**YOUR GOAL**
Which lines of the entries below hold the word "services"? Report each of them.
-- RECORDS TO USE follows --
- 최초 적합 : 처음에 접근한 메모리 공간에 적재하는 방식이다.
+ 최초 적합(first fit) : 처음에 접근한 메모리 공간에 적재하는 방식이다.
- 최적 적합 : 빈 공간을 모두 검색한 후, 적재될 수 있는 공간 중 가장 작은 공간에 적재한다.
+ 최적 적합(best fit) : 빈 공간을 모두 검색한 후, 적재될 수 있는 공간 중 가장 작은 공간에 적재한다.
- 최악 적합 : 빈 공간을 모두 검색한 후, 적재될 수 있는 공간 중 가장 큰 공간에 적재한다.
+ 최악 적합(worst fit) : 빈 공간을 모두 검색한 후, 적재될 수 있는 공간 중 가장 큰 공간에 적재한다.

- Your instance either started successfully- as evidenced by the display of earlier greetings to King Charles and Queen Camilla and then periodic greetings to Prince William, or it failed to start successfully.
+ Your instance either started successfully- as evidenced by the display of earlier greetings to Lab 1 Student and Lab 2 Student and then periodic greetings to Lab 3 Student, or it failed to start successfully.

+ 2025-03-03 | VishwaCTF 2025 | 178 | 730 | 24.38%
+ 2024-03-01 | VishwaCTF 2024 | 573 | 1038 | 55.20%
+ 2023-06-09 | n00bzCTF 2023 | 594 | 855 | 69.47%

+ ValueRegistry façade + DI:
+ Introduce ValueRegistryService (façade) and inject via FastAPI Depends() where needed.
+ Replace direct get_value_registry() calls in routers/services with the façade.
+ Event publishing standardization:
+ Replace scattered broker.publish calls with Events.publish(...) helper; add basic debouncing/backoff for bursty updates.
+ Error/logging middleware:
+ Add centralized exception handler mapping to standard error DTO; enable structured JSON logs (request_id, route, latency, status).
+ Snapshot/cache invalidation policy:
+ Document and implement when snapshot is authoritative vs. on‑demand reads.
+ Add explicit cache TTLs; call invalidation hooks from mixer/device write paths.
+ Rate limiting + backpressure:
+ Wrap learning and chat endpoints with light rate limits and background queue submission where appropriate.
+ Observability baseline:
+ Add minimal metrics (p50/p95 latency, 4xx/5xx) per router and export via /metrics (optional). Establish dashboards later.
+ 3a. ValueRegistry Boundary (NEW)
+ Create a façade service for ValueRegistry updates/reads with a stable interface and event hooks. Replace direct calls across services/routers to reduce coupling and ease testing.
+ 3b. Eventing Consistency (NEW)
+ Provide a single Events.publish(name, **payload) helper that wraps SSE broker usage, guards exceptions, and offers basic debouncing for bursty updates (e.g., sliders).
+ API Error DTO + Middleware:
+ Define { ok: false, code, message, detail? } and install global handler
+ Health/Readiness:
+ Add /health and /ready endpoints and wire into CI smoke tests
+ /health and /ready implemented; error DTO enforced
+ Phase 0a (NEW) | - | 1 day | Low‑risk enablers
-- RECORDS TO USE concluded --
**TASK SOLUTION**
+ Replace direct get_value_registry() calls in routers/services with the façade.
+ Create a façade service for ValueRegistry updates/reads with a stable interface and event hooks. Replace direct calls across services/routers to reduce coupling and ease testing.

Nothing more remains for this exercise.